The next parable in Matthew chapter 25 (vs 14-30) is often called the parable of the talents.  And the use of the word “talent” in most Bible translations is a bit unfortunate.  The “talent” referred to in the story is simply an amount of money.  But it is nearly impossible to read the passage and not see it as God giving us various talents, giftedness, and abilities.  And it becomes a parable about how we use those abilities to serve Him.  It has nothing to do with that.  So let’s set that aside, and stick with amounts of money.  In the interest of space, here is a quick summary of the story.

A man is about to go on a journey.  He calls his servant and gives him $5000 to invest.  To another servant, he gives $2000.  And to his third servant, he gives $1000.  Upon the master’s return, servants one and two have doubled the master’s money and are rewarded.  Servant three hid the money and returns the original $1000 to his master.

The gist of the last servant’s excuse for not investing the money was, “I know you are hard to please so I didn’t want to take any chances with the money.  So I hid it away and here it is safe and sound.”  The master is furious with the last servant.  The parable ends with this punishment doled out to servant number three, “And cast out this worthless servant into the outer darkness; in that place there shall be weeping and gnashing of teeth” (Matthew 25:30).

This sounds terrifyingly bad for the $1000 servant.  What are we to make of his punishment?  And what about the symbolism of who these servants represent?  Is this a picture of three Jesus followers given different amounts to manage?  Is a big punishment waiting for you if you do not make enough use of what God has given you?  And how do you know if you have done enough?

Like the story of the ten virgins, I believe this parable is talking about our salvation.  And the key to this understanding is to start at the end of the parable, verse 30, and work backward.  Similar to the “I never knew you” of the ten virgin story, what appears to be the punishment of hell in this story signifies that servant three is not a believer.  We have it clearly throughout the rest of the gospels that no believer can somehow land in hell because they didn’t live up to a standard.

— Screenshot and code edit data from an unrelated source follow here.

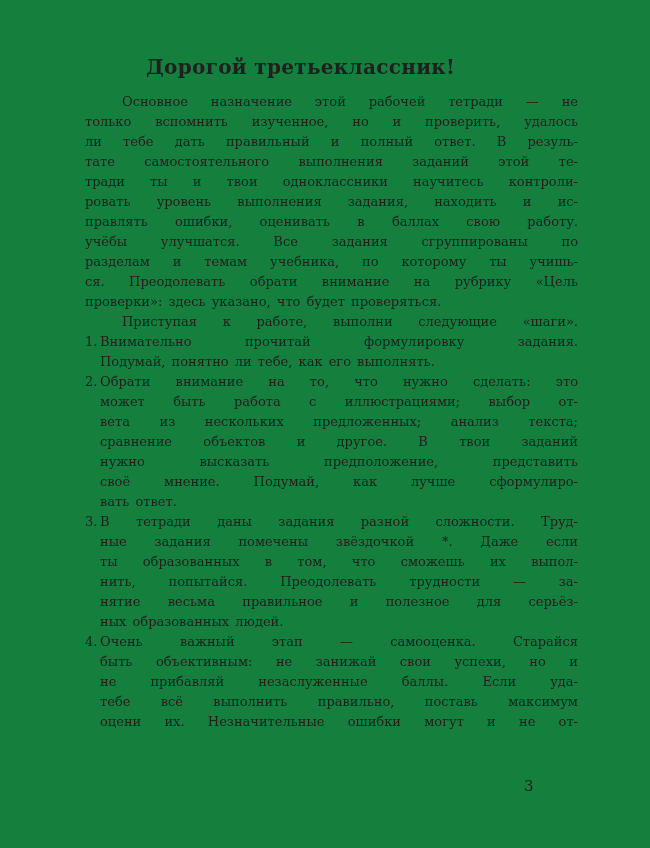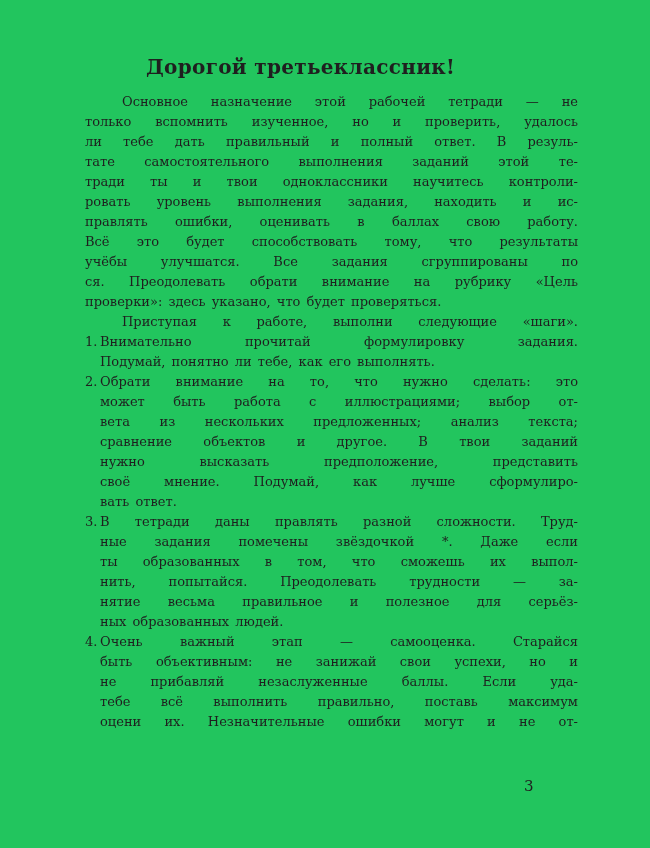"Дорогой третьеклассник!" .page { background: #22c55e -> #15803d }
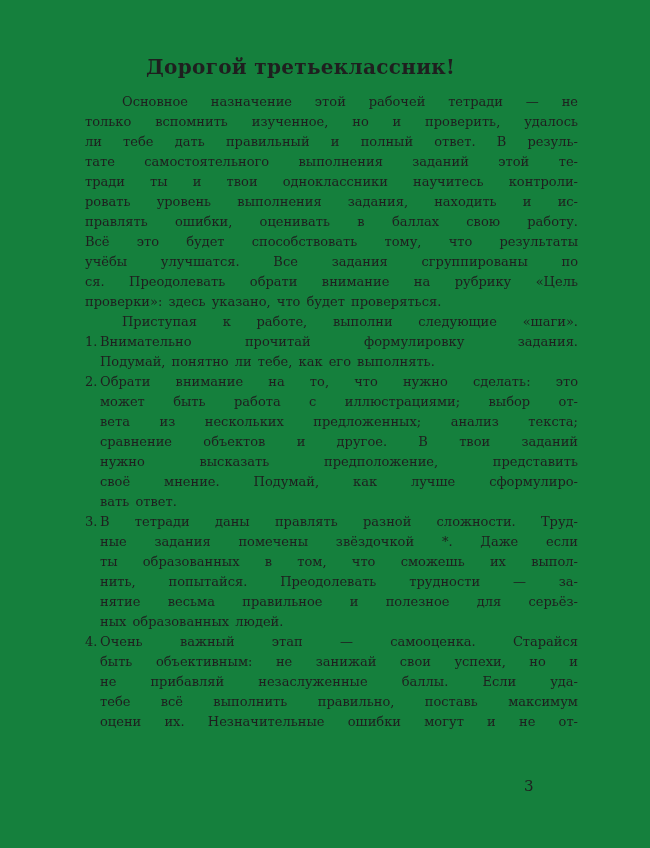"Всё это будет способствовать тому," div.line { html: <div>Всё это будет способствовать тому, что результаты</div> -> none }
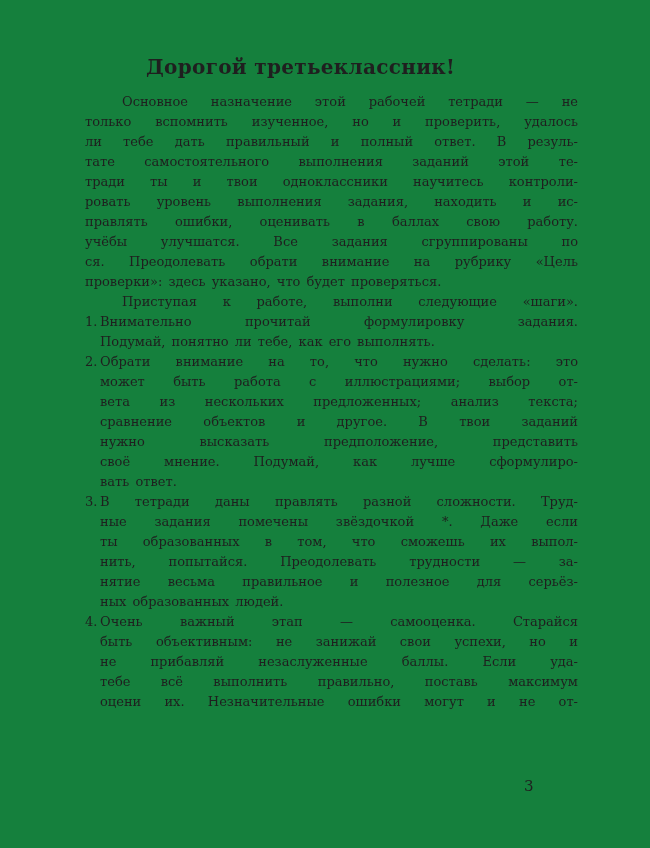"разделам и темам учебника, по" div.line { html: none -> <div>разделам и темам учебника, по которому ты учишь-</div> }
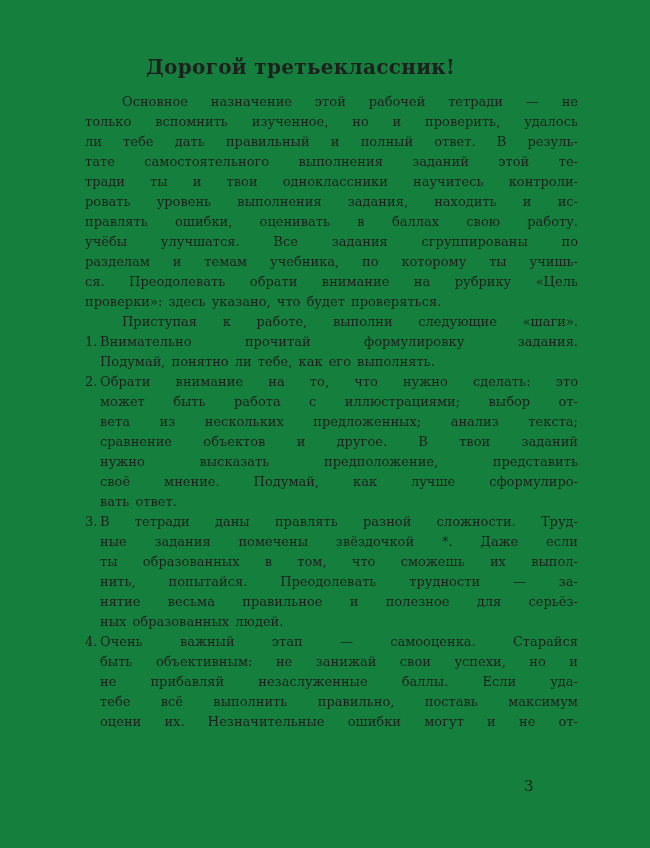"В тетради даны правлять разной" div.line { text: правлять -> задания }
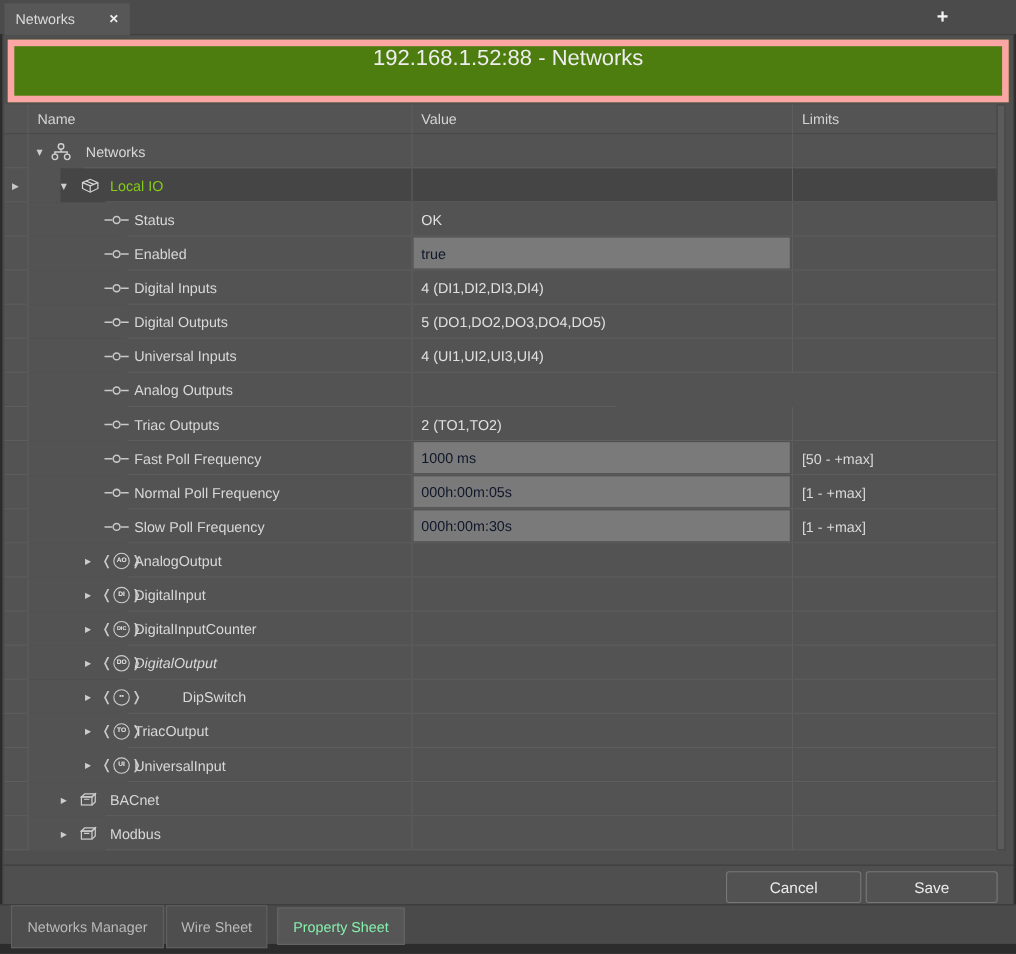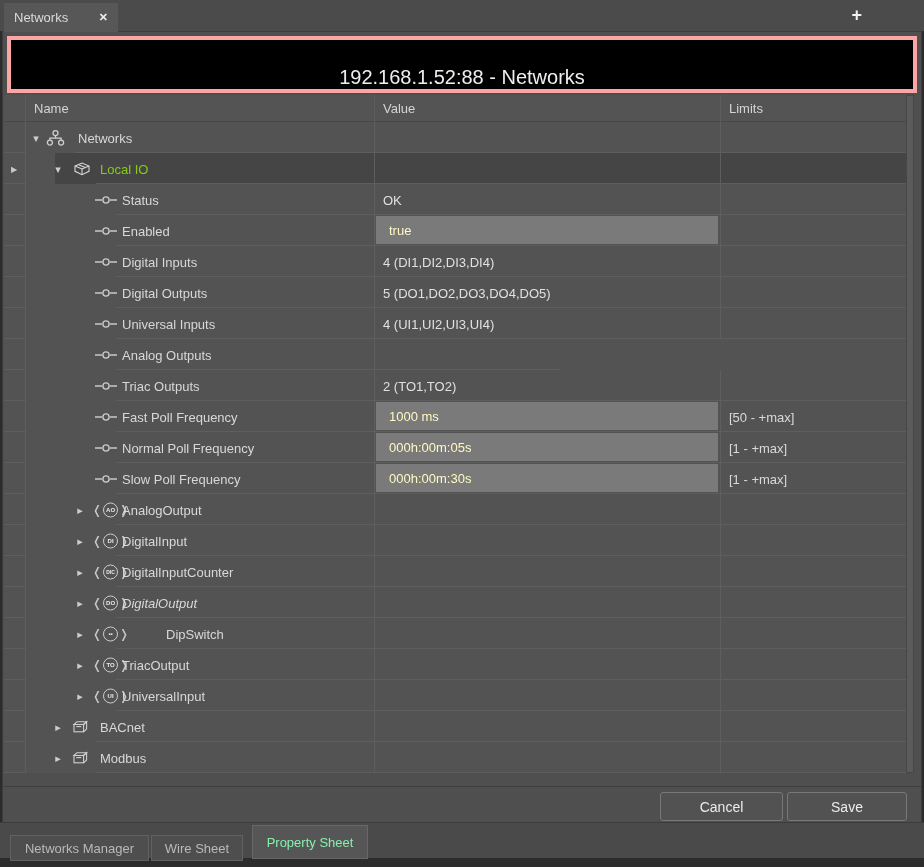"192.168.1.52:88 - Networks" .titlebox { align-items: flex-end -> flex-start; background: #000000 -> #4d7c0f; border: 4px solid #fca5a5 -> 6px solid #fca5a5 }
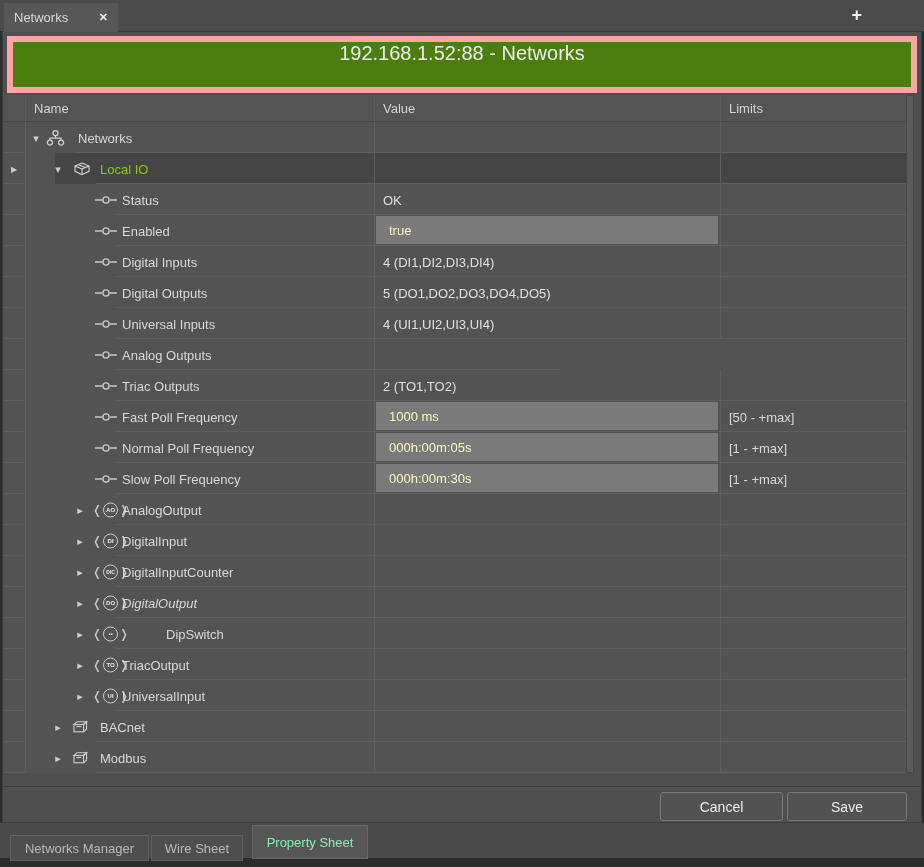"true" .editfield { color: #fef9c3 -> #0f172a; padding-left: 13px -> 7px }
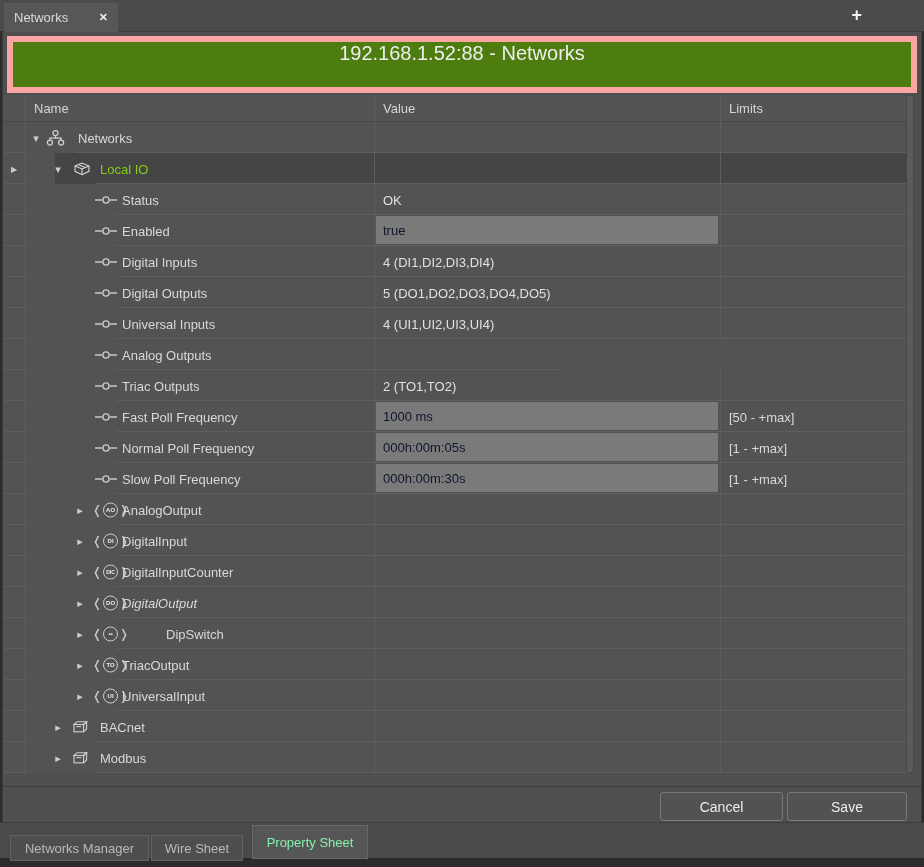"Networks Manager" .btab { height: 26px -> 39px; top: 12px -> 0 }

The iron clad promise from Jesus of heaven and eternal life is based on one thing as far as our part goes; did we believe His gospel message?  If we did, then eternal life in heaven is ours.  Going to hell is never based on our works.  It is the destination for those who refuse to believe the gospel.  So, if we start with that knowledge and see servant three as an unbeliever since his destiny is hell, what are we to make of this parable and the other servants?

The other servants are the saved.  The gospel message has been offered to us in various ways.  Some have more opportunities to hear and receive the gospel.  In this fallen world, some have more barriers to hearing and believing the gospel message.  I think that is what is meant by the various amounts of money given.

The first two servants took what they received – the opportunity to hear and receive the gospel – and did exactly that; they believed.  “Investing” was receiving and believing the gospel.  Servant three “buried” the message.  Servant three rejected the gospel.  Servant three represents the lost who never believe.

I don’t believe that this is a story from Jesus to scare us into working harder.  These parables in Matthew chapter 25 are in the context of being ready for His return.  If you have believed the gospel message of Jesus Christ, you are ready for His return.  Your lamp is full of oil and your investment has produced the desired result – you believe the gospel.  You are ready for the master to come for us.